Saturday, August 1, 2009

Title 4 - changes to tax code (sections 401-453)

OUCH.

If an individual does not belong to a qualifying plan (including VA, medicare, etc.), they get a 2.5% wallop on their modified adjusted gross income. The tax, however, can't exceed the average cost (premium) of a self-only basic plan offered by an Exchange plan.
There is a religious exemption for health coverage - interesting!

If an employer decides not follow along (good luck with that!) - an 8% tax on payroll wages.

For small businesses, the IRS code gets modified... —Subpart D of part IV of subchapter A of chapter 1 of the Internal Revenue Code of 1986. Wow, it is hard to read!

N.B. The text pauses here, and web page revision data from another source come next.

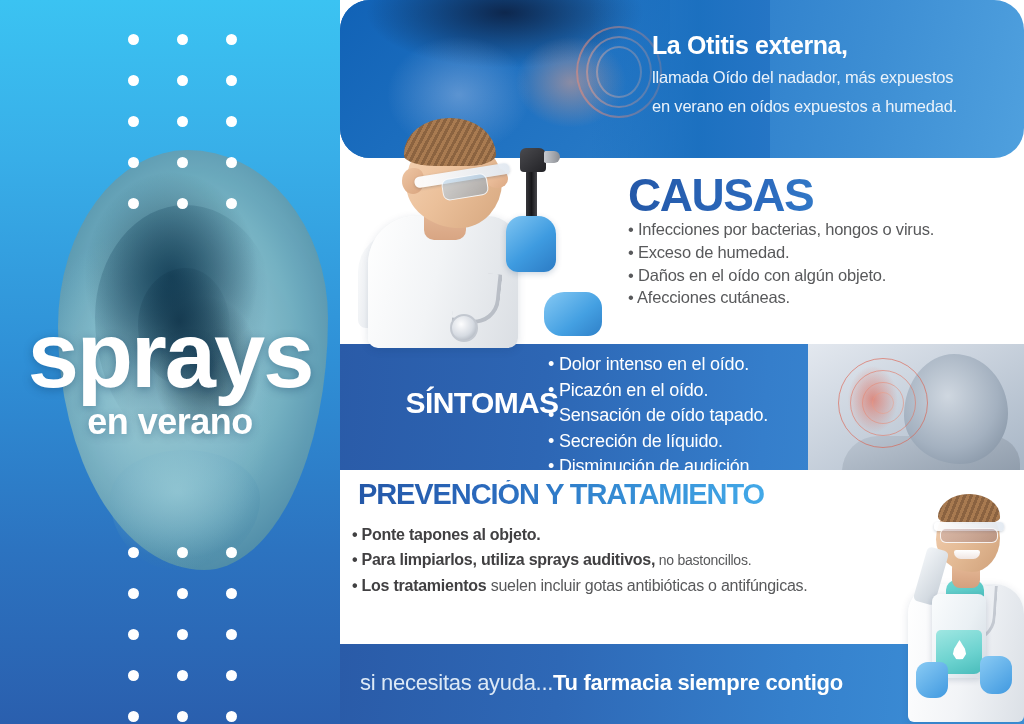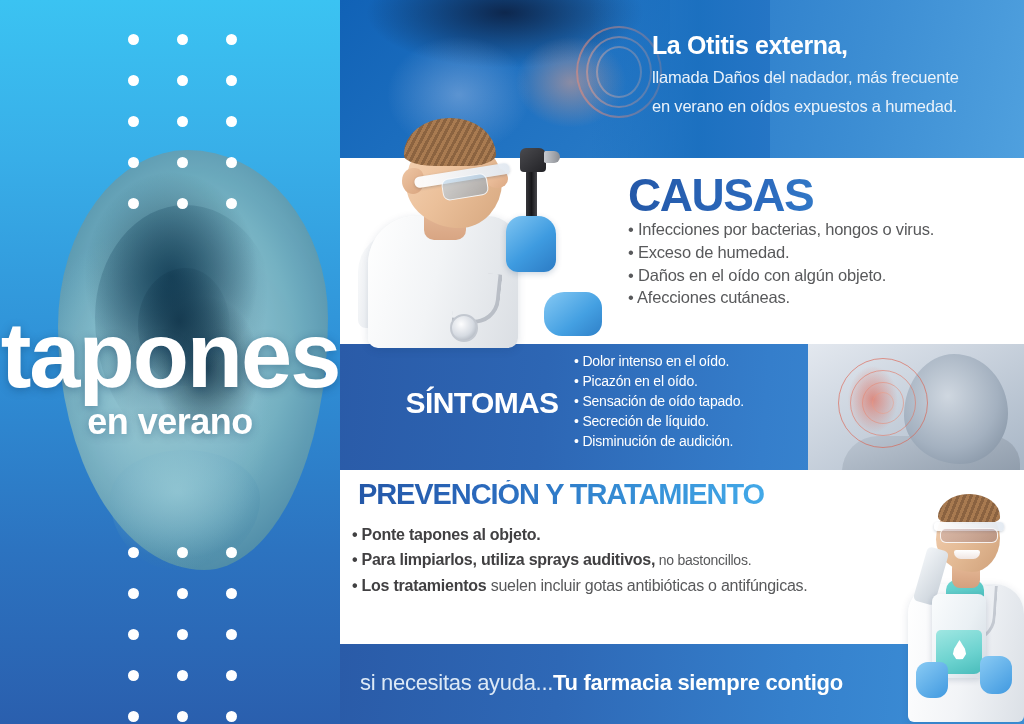--- a/index.html
+++ b/index.html
@@ -75,6 +75,7 @@
     position:absolute; left:340px; top:0; width:684px; height:158px;
     background:linear-gradient(100deg,#0E63B8 0%, #1E6FC2 28%, #2E7FCB 55%, #3E8FD4 78%, #4FA0DE 100%);
     overflow:hidden;
+    border-radius:30px;
   }
   #header-photo {
     position:absolute; left:0; top:0; width:330px; height:158px;

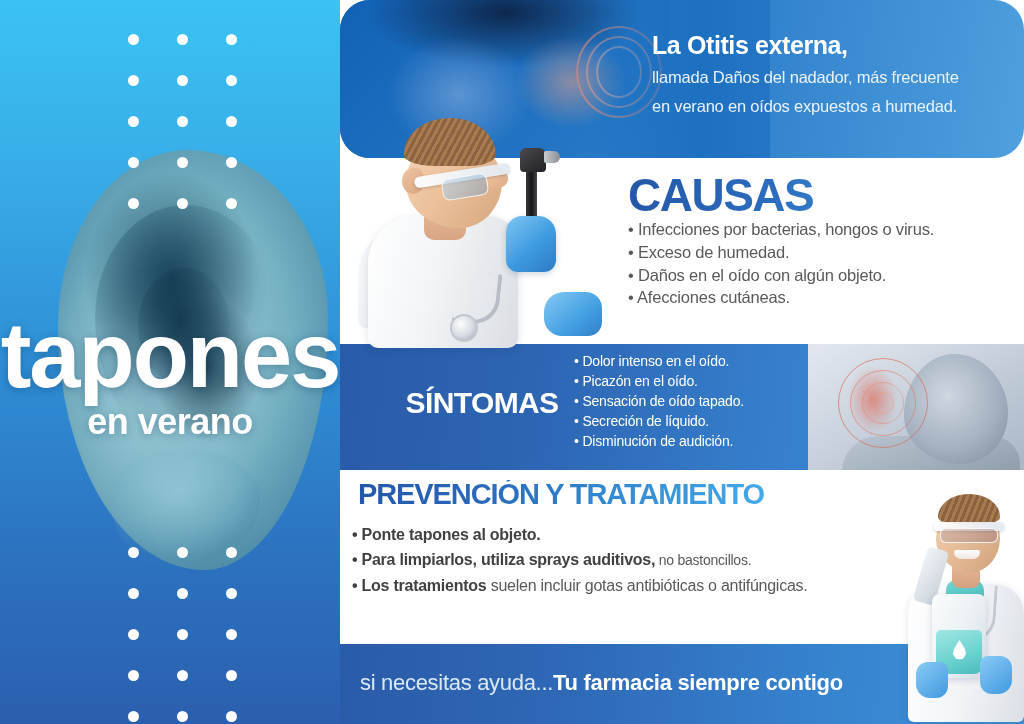--- a/index.html
+++ b/index.html
@@ -414,7 +414,7 @@
     <div id="header-fade"></div>
     <div id="header-text">
       <div id="header-title">La Otitis externa,</div>
-      <div class="header-line first">llamada Daños del nadador, más frecuente</div>
+      <div class="header-line first">llamada Oído del nadador, más expuestos</div>
       <div class="header-line">en verano en oídos expuestos a humedad.</div>
     </div>
   </div>

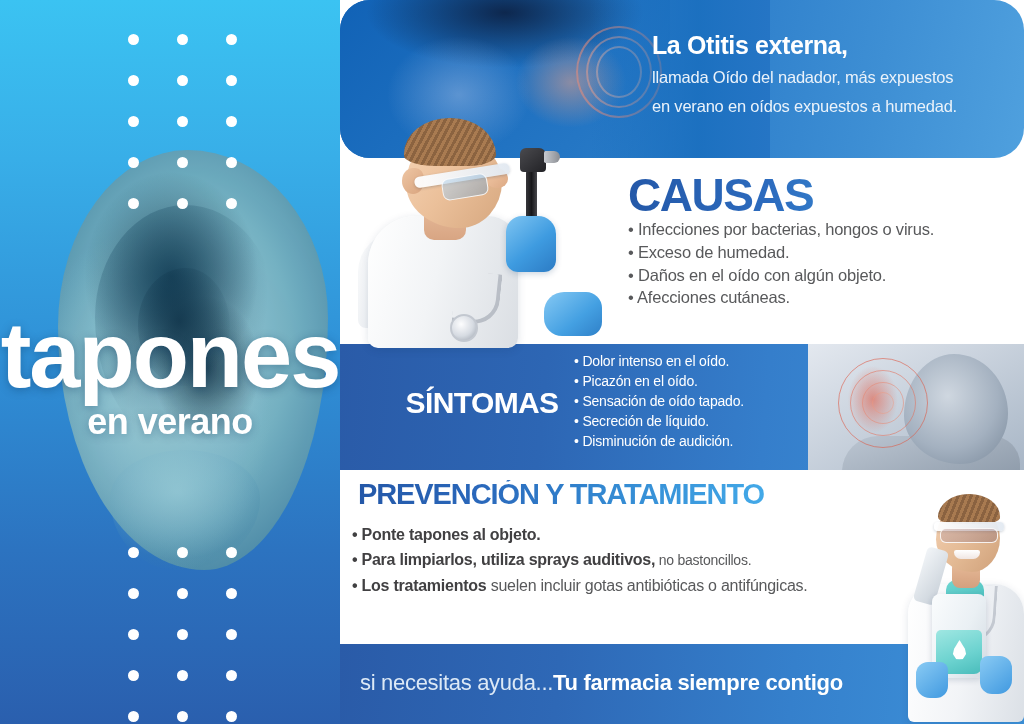--- a/index.html
+++ b/index.html
@@ -382,7 +382,7 @@
     </div>
 
     <div id="brand-block">
-      <div id="brand-title">tapones</div>
+      <div id="brand-title">sprays</div>
       <div id="brand-sub">en verano</div>
     </div>
 

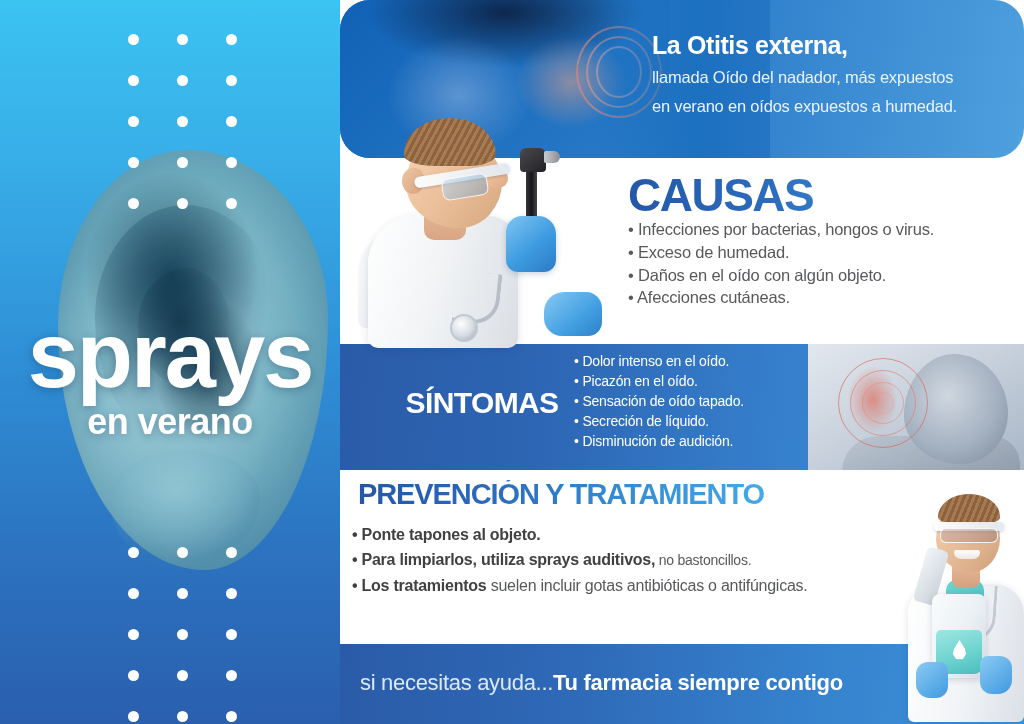--- a/index.html
+++ b/index.html
@@ -215,7 +215,7 @@
   }
   #sintomas-list { position:absolute; left:208px; top:8px; width:320px; }
   .sintomas-item {
-    font-size:14px; color:#ffffff; line-height:1.42; letter-spacing:-.2px;margin-left:26px;
+    font-size:18px; color:#ffffff; line-height:1.42; letter-spacing:-.2px;
   }
   #elder-photo {
     position:absolute; left:468px; top:0px; width:216px; height:126px;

- the tax credit for SMB is based on 50% of their health coverage expenses
- the credit slides down as the expenses go over 20K
- no credit allowed for employees who get paid over 80K
- SMB means <=25 employees, where an employee makes at least 5K

Section 441 - more taxes!
1% for income between 350K-500K (after 2012, goes to 2%)
1.5% for 500K-1M (after 2012, goes to 3%)
5.4% over 1M (OUCH)

then we get... there will be a study done in 2012 for the years 2009-2019 to determine the reduction in federal expenditures based on Division B (medicare and medicaid changes) of this Act. If this report shows between 150B and 175B in savings over and above the 525B savings expected, the 1% tax above will no apply. If it's > 175B, then the 1.5% tax above does not apply either.

Section 452 appears to be unrelated to the healthcare code and is just a straight tax code change. It is listed as 'codification of economic substance doctrine'. This would seem VERY important, but I have no idea what it means. Any comments?